Foto Pak Raden Dan Si Unyil |
Pasalnya royalti dari hak cipta Si Unyil tidak pernah didapatkan sedikitpun. Padahal pada tanggal 14 Desember 1995, ia membuat kesepakatan penyerahan hak cipta atas nama Suyadi kepada Perusahaan Umum Produksi Film Negara (PPFN). Pada Pasal 7 surat perjanjian tertulis itu, kesepakatan kedua belah pihak berlaku selama 5 tahun terhitung sejak ditandatanganinya perjanjian tersebut. Namun, PPFN menganggap bahwa perjanjian penyerahan hak cipta tersebut tetap pada PPFN untuk selamanya.
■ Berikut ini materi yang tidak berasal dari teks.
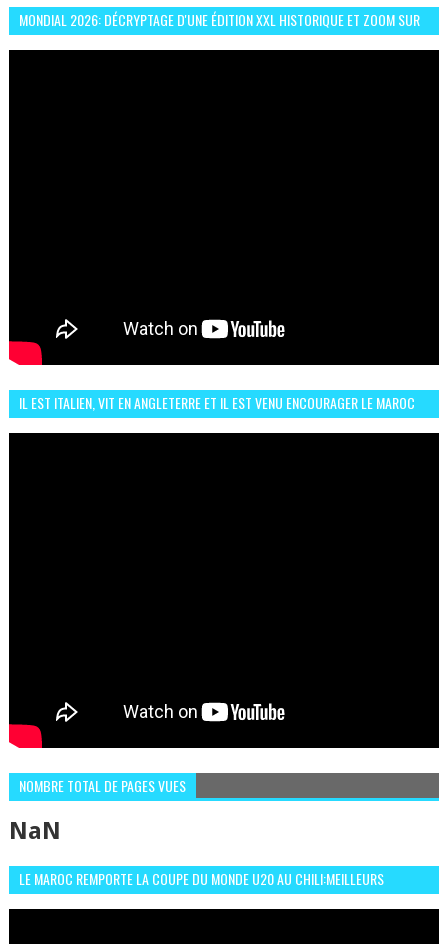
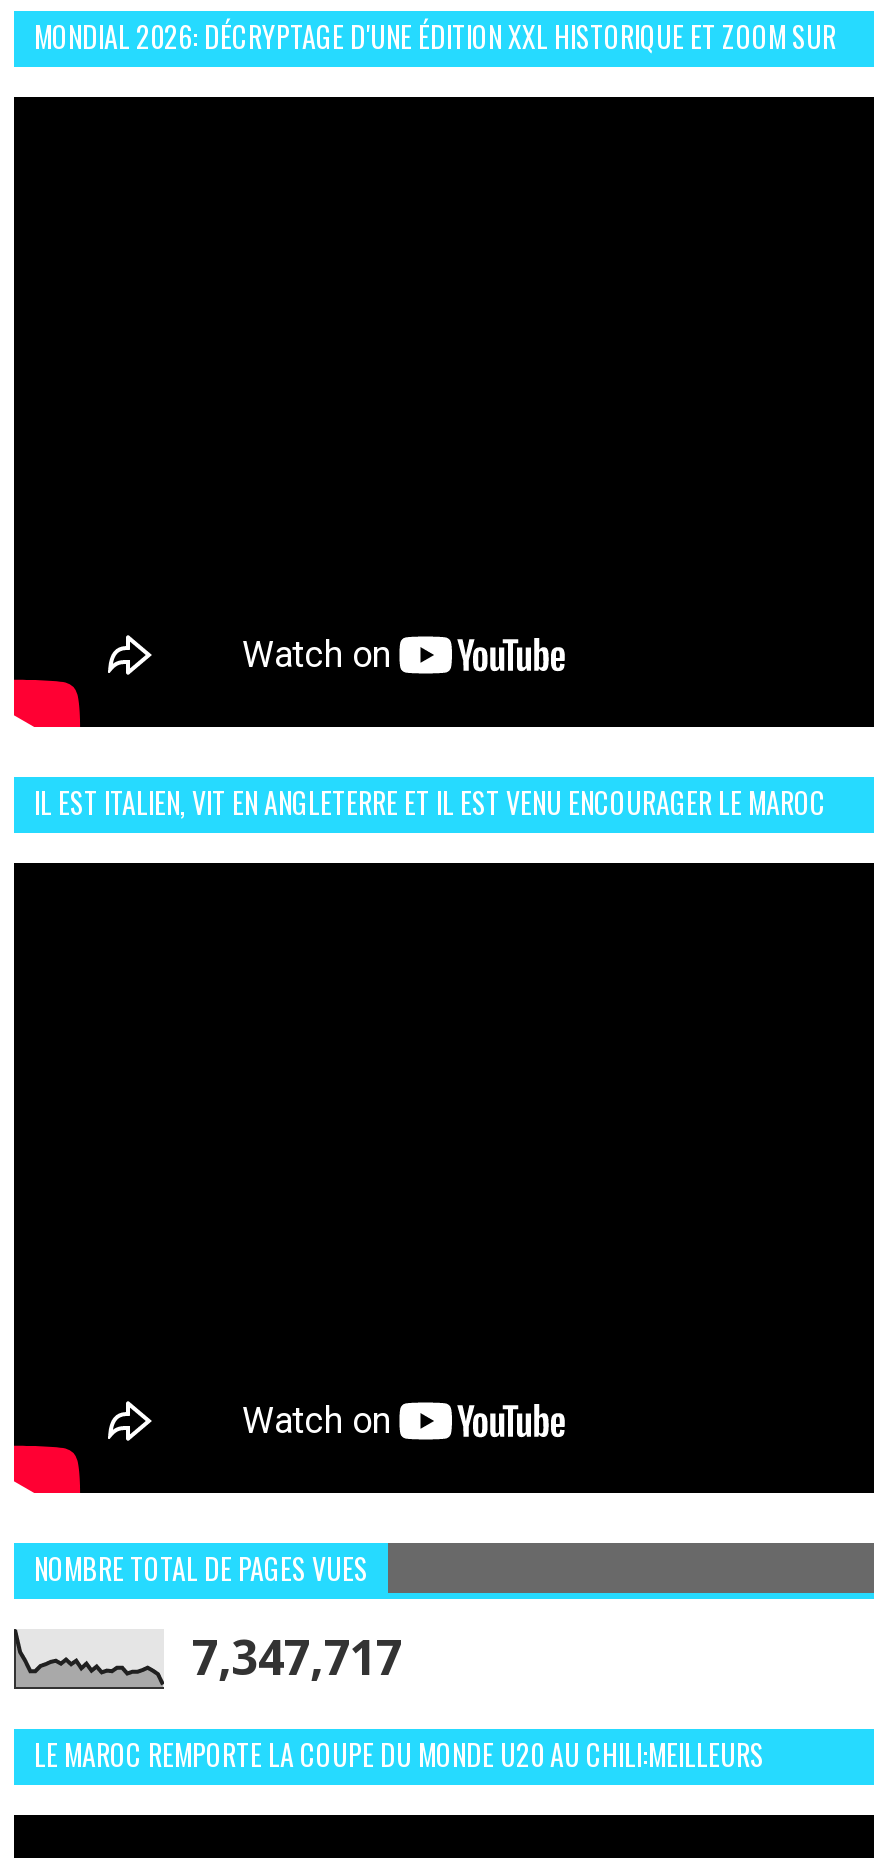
[9,817,61,845] NaN -> [192,1631,402,1687] 7,347,717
Pada sebuah acara yang diadakan teman-teman pak raden untuk mendapatkan hak royalti boneka Si Unyil Pak Raden menghibur para pengunjung.
Dengan menggunakan kursi roda dan disaksikan oleh para penggemarnya, Pak Raden melantunkan sejumlah lagu yang pernah dipopulerkannya di masa lalu. Pria kelahiran 28 November 1932 di Jember, Jawa Timur, itu tetap enerjik menyanyikan lagu "Sol Do Iwak Kebo" di depan teras rumahnya. "Saya baru sadar, setiap bangun tidur saya mulai dengan menyanyi," kata Pak Raden, yang menyebut Si Unyil sebagai sebuah kegagalan.
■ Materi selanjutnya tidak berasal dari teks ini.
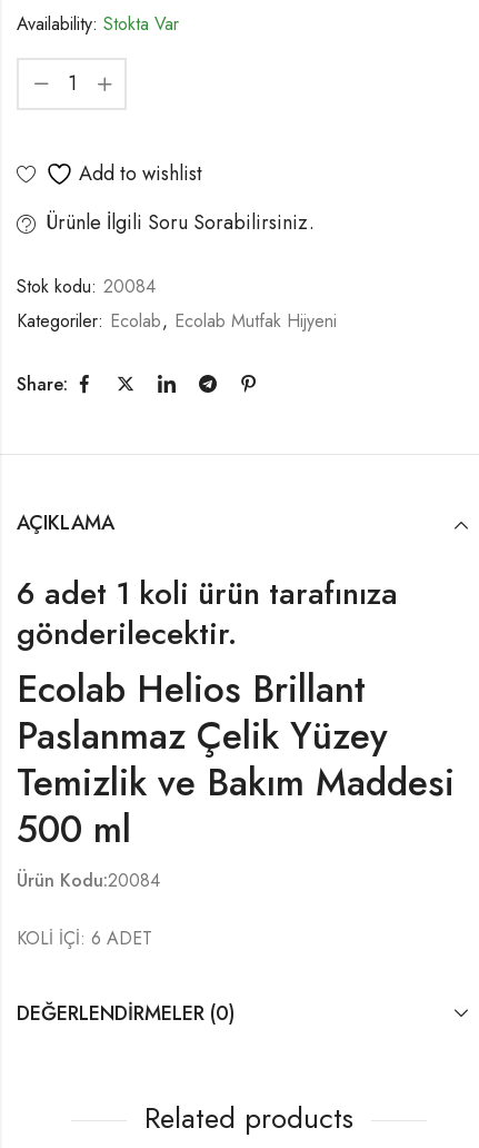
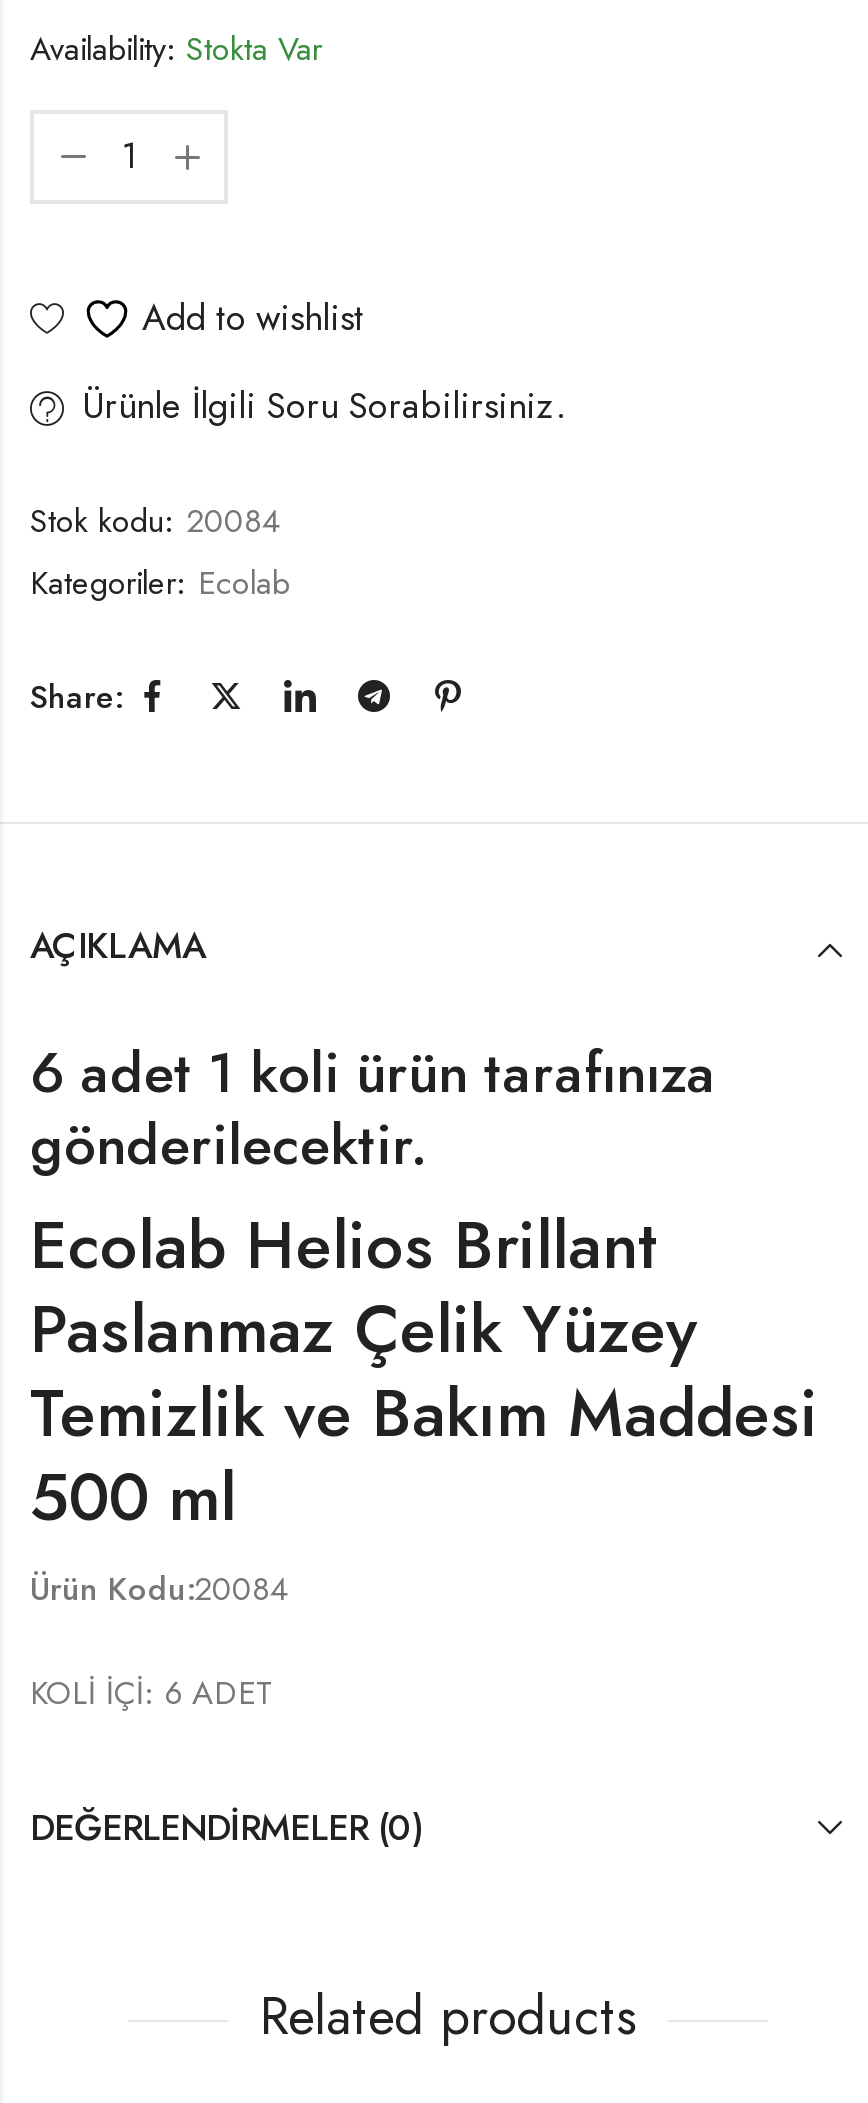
[17,308,337,334] Kategoriler: Ecolab, Ecolab Mutfak Hijyeni -> [30,560,290,606] Kategoriler: Ecolab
Ia mengatakan, kalaupun menerima pendapatan dari karakter itu, ia mendapatkannya dari honor mengisi suara di program "Laptop Si Unyil". "Saya tidak menerima satu sen pun," ujarnya mengenai royalti atas tokoh anak-anak tersebut.
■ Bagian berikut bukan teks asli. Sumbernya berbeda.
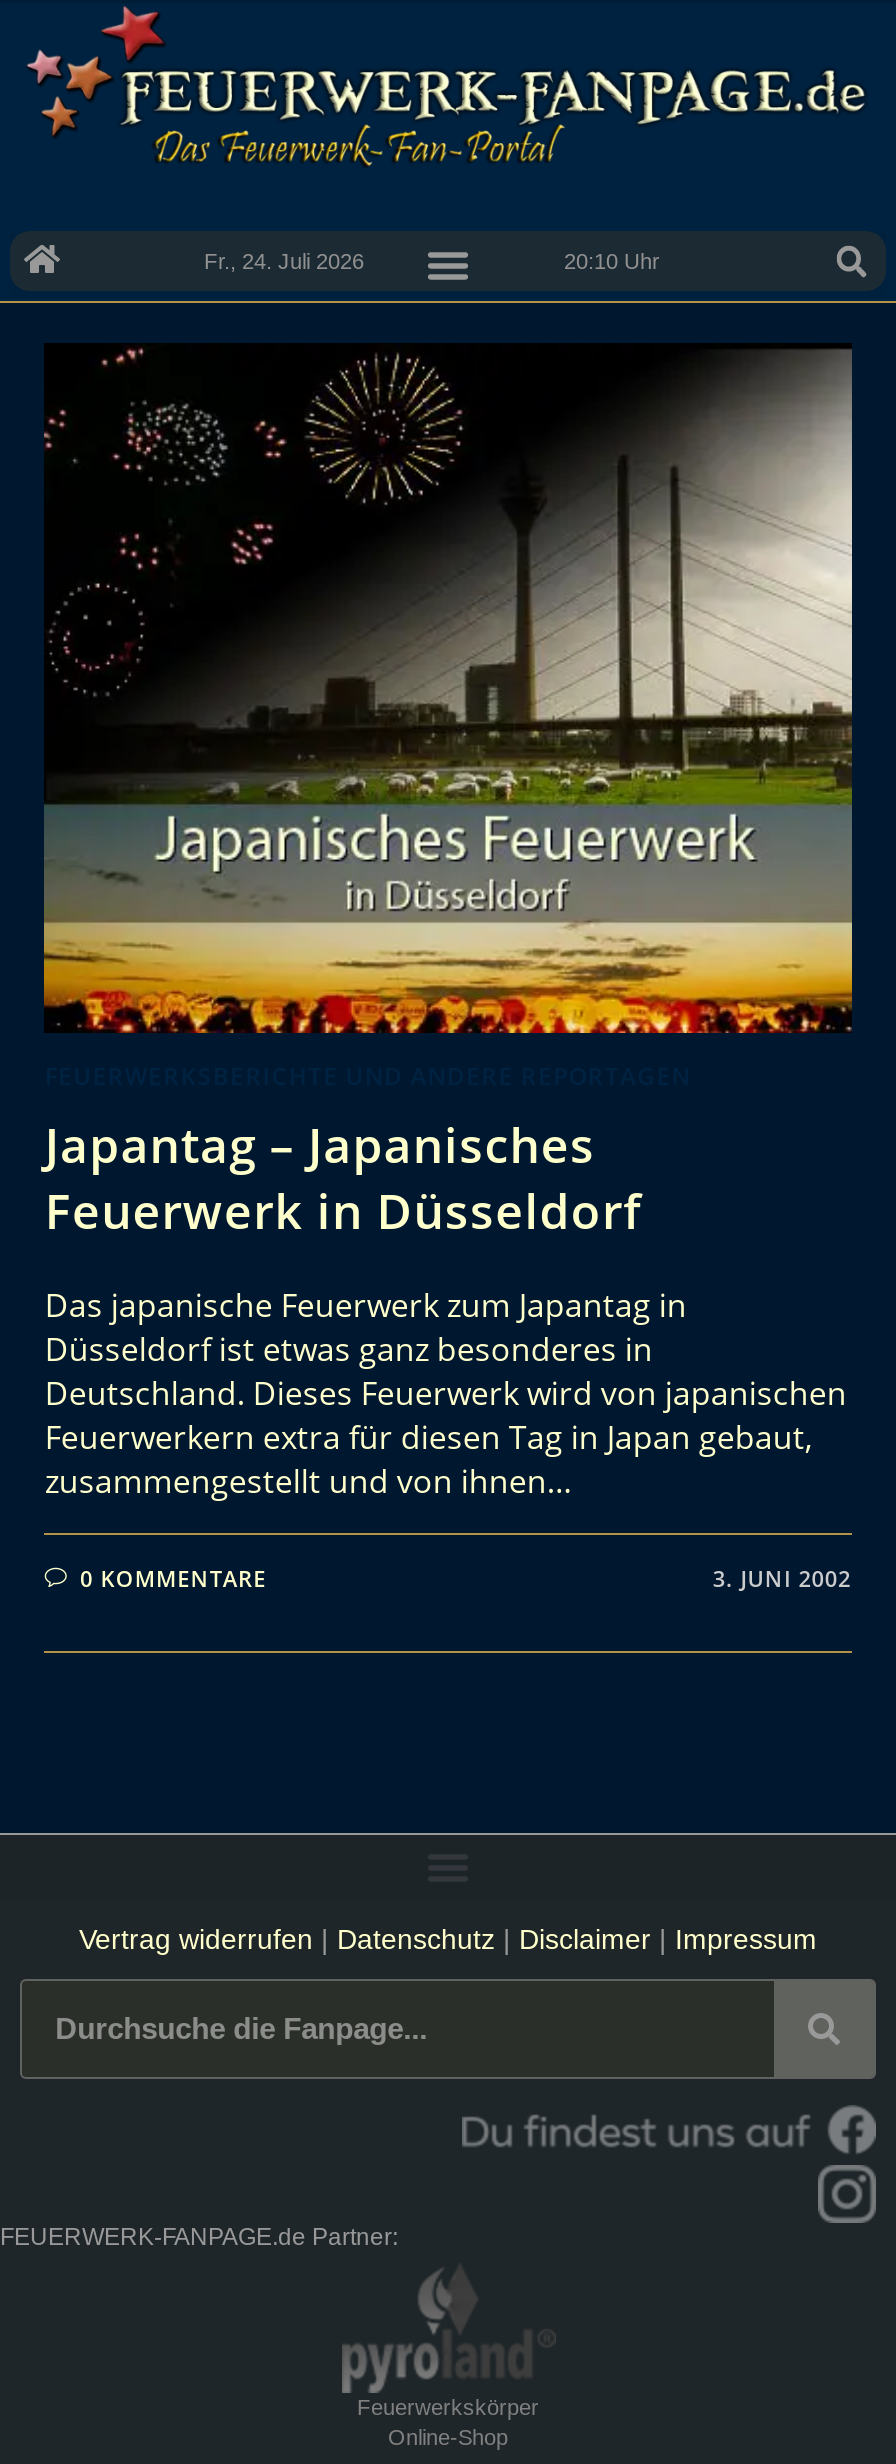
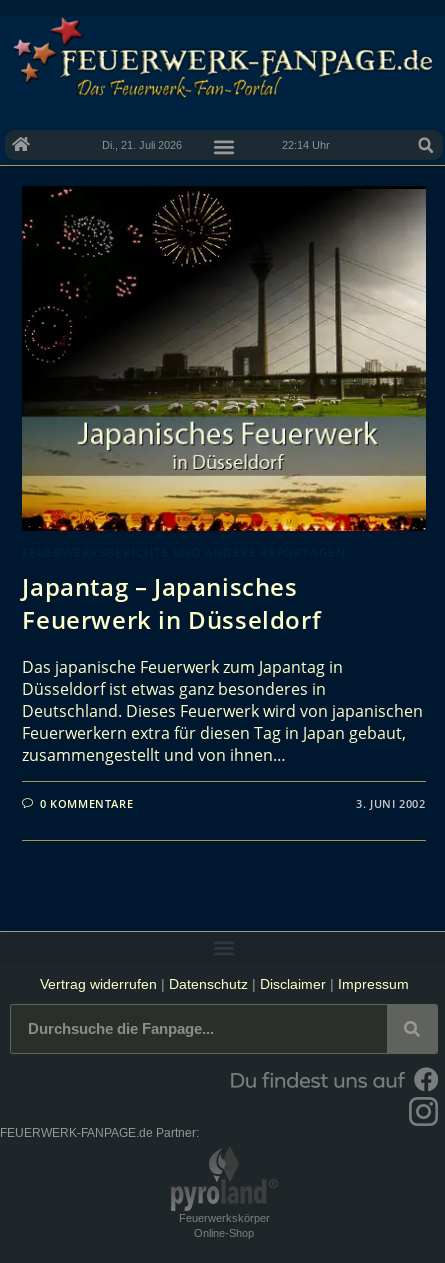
[204,250,364,274] Fr., 24. Juli 2026 -> [102,139,182,151] Di., 21. Juli 2026
[564,250,660,274] 20:10 Uhr -> [282,139,330,151] 22:14 Uhr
Dukungan hak royalti Si Unyil juga diperjuangkan musisi kenamaan Indonesia, Charlie mantan vokalis ST12 juga memberikan dukungan penuh kepada Pak Raden untuk mendapatkan haknya sebagai pencipta boneka Si Unyil.
Pak raden kini tinggal tinggal dalam rumah berukuran 100 meter dengan tiga kamar, satu kamar tamu, dan sebuah dapur. Rumah tersebut tampak kusam dengan atap yang bocor dan rusak tak terawat. Pak Raden tidak menikah dan tidak memiliki keturunan. Di rumahnya, ia hidup bersama dua orang pengasuhnya, Madun dan Nanang.
Foto Charlie Dan Pak Raden |
Foto Pak Raden ( Suyadi) |
Sosok Pak Raden memang tidak bisa dilepaskan dari boneka Si Unyil. Sosokyang diidentik dengan kostum kebesaran, baju surjan, kumis tebal dan blangkon di kepala.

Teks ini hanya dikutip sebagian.